To enable the transition away from a fossil-fuel based energy economy, it is essential to address the problem of energy storage in addition to that of energy extraction from sustainable resources. In particular, if one is to utilize solar energy, a resource that is available in large excess relative to current consumption rates, the photon energy must be stored and made available for use after dark. Several possibilities are already being pursued in laboratories across the world including high energy density batteries, hydrogen production via electrolysis, and hydrogen production via direct photolysis. Despite these efforts, large-scale energy storage technologies remain elusive.
Due to the attractiveness of chemical fuels for energy storage and the relative ease with which heat can be extracted from other inputs, thermochemical production of hydrogen has received significant, though sporadic, interest over the past few decades (Funk, J. E. Int. J. Hydrogen Energy 26 185 (2001)). The most aggressively pursued reaction cycles at present are those involving (1) the high temperature dissociation of ZnO(s) to Zn(g) and O2(g) and (2) the partial reduction of Fe3O4(s) to FeO(s) and O2(g) or analogously NiFe2O4(s) to (Ni1/3Fe2/3)O(s) and O2(g) (Kodama, T. & Gokon, N. Chem. Rev. 107, 4048-4077 (2007); Perkins, C. & Weimer, A. Int. J. Hydrogen Energy 29, 1587-1599 (2004); Steinfeld, A. Solar Energy 78, 603-615 (2005); Tamaura, Y., Steinfeld, A., Kuhn, P. & Ehrensberger, K. Energy 20, 325-330 (1995)). While development activities are ongoing in both classes, several fundamental challenges remain. In particular, key obstacles are connected to the structural transition (or change in phase) that these materials undergo in transforming between oxidized and reduced forms. For example, on reduction, solid ZnO transforms to gaseous Zn, whereas Fe3O4 with the spinel crystal structure transforms to FeO with the rock salt crystal structure. Such phase changes ultimately cause morphological changes that slow the kinetics of oxygen uptake and release and hence degrade fuel productivity with cycling. A second challenge with these thermochemical cycles is the absence of any demonstration to date of CO2 reduction to produce conventional, carbon-containing fuels.

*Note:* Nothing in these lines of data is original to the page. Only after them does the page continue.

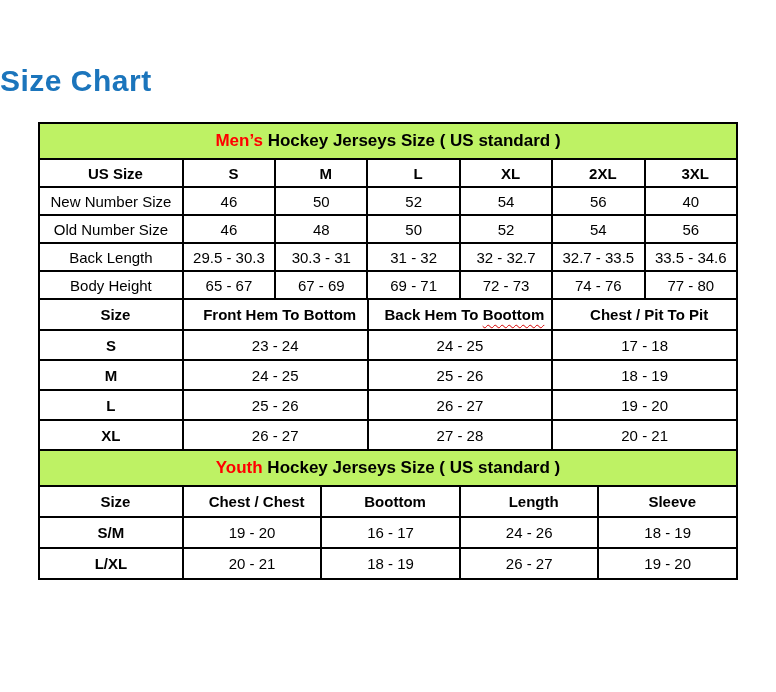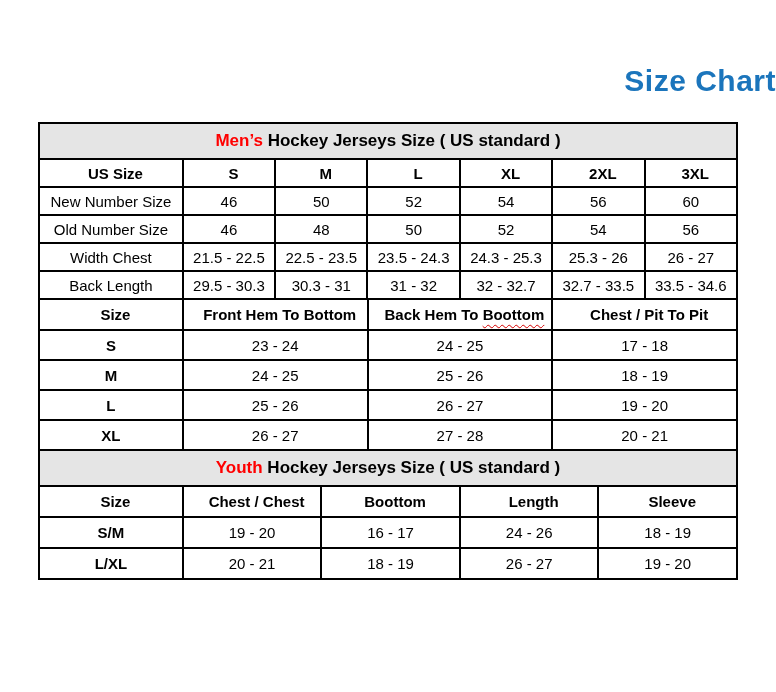--- a/index.html
+++ b/index.html
@@ -23,7 +23,7 @@
     top: 64px;
     left: 0;
     width: 776px;
-    text-align: right;
+    text-align: left;
     font-size: 30px;
     font-weight: bold;
     color: #1b75bc;

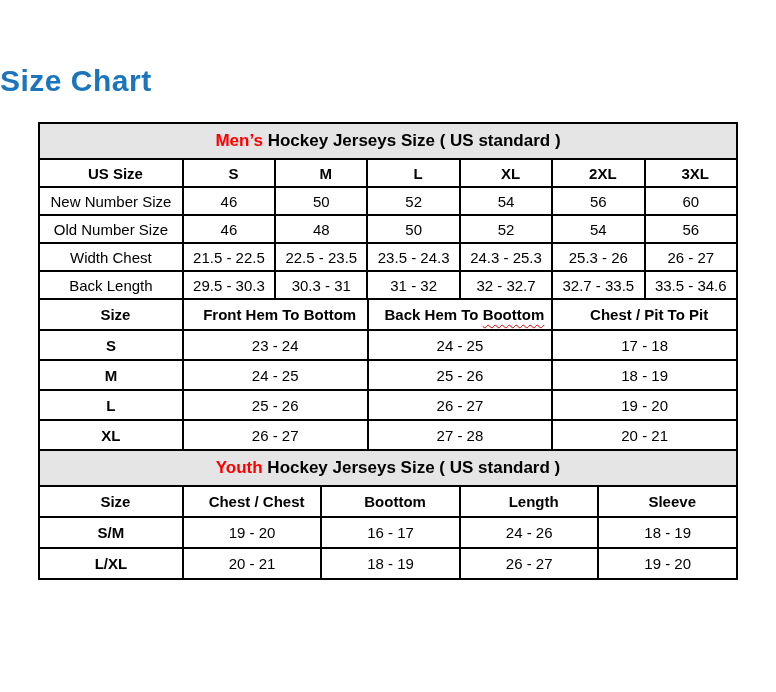--- a/index.html
+++ b/index.html
@@ -39,7 +39,7 @@
     box-sizing: border-box;
     width: 700px;
     height: 38px;
-    background: #e5e5e5;
+    background: #bef264;
     border: 2px solid #000;
     display: flex;
     align-items: center;

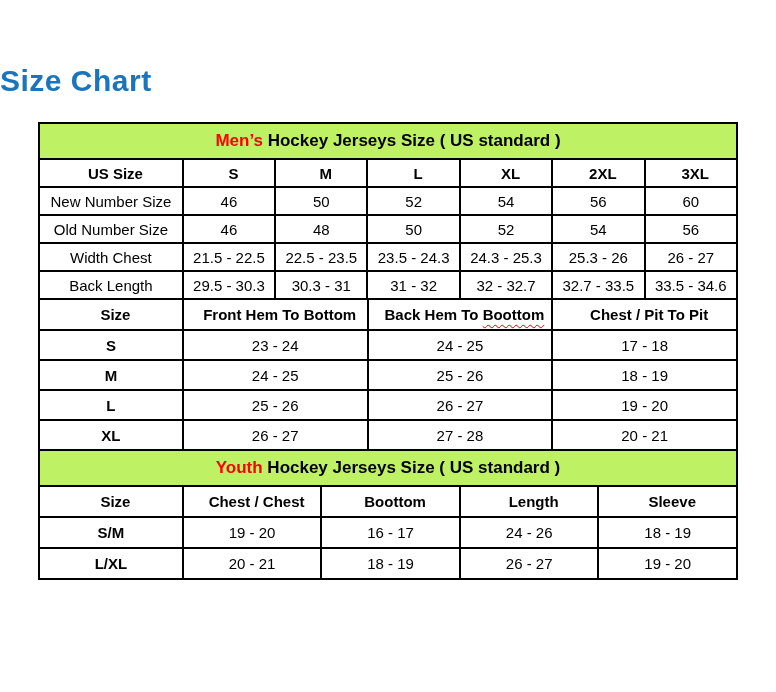--- a/index.html
+++ b/index.html
@@ -122,7 +122,7 @@
             <td>52</td>
             <td>54</td>
             <td>56</td>
-            <td>60</td>
+            <td>40</td>
           </tr>
           <tr>
             <td>Old Number Size</td>

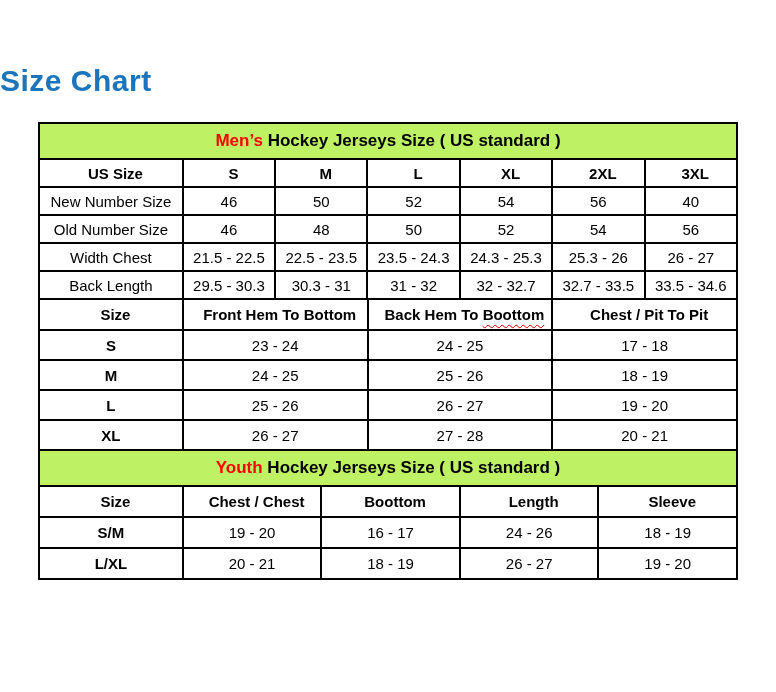--- a/index.html
+++ b/index.html
@@ -134,15 +134,6 @@
             <td>56</td>
           </tr>
           <tr>
-            <td>Width Chest</td>
-            <td>21.5 - 22.5</td>
-            <td>22.5 - 23.5</td>
-            <td>23.5 - 24.3</td>
-            <td>24.3 - 25.3</td>
-            <td>25.3 - 26</td>
-            <td>26 - 27</td>
-          </tr>
-          <tr>
             <td>Back Length</td>
             <td>29.5 - 30.3</td>
             <td>30.3 - 31</td>

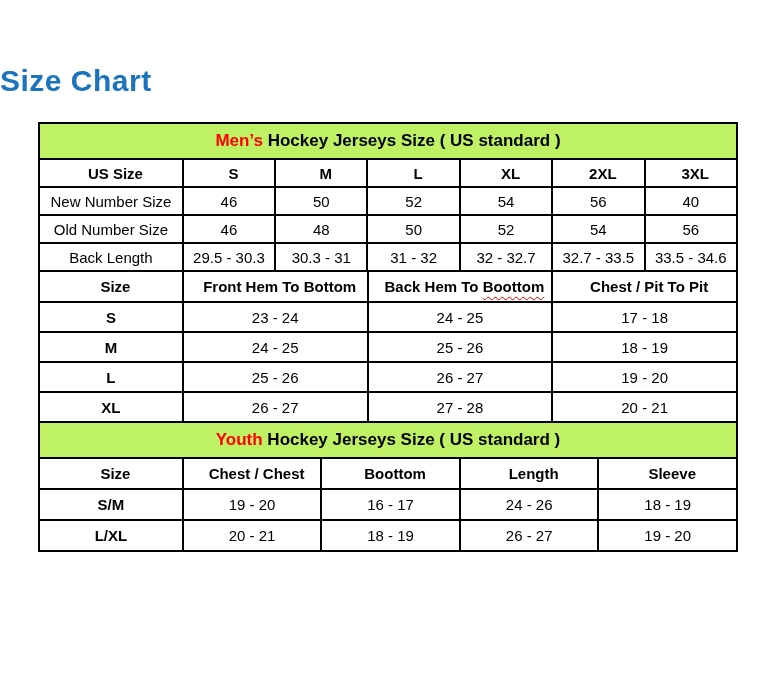--- a/index.html
+++ b/index.html
@@ -142,6 +142,15 @@
             <td>32.7 - 33.5</td>
             <td>33.5 - 34.6</td>
           </tr>
+          <tr>
+            <td>Body Height</td>
+            <td>65 - 67</td>
+            <td>67 - 69</td>
+            <td>69 - 71</td>
+            <td>72 - 73</td>
+            <td>74 - 76</td>
+            <td>77 - 80</td>
+          </tr>
         </tbody>
       </table>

What is needed then is a material that can prepare fuels without undergoing performance degradation. Preliminary demonstrations of hydrogen production from CeO2 have appeared in the literature in the past two years (Abanades, S. & Flamant, G. Sol. Energy 80, 1611 (2006); Kaneko, H. et al. J. Mater. Sci. 43, 3153-3161 (2008); Kaneko, H. et al. Energy Fuels 21, 2287-2293 (2007); Kaneko, H. et al. Energy 32, 656-663 (2007); Kang, K.-S., Kim, C.-H., Park, C.-S. & Kim, J.-W. J. Ind. Eng. Chem. 13, 657-663 (2007); Miller, J. E. et al. J. Mater. Sci. 43, 4714-4728 (2008)). The present invention shows that, surprisingly, ceria can be used to prepare carbon containing fuels and, because oxygen uptake and release in ceria does not induce a structural change, ceria based materials can be cycled without a degradation in fuel productivity.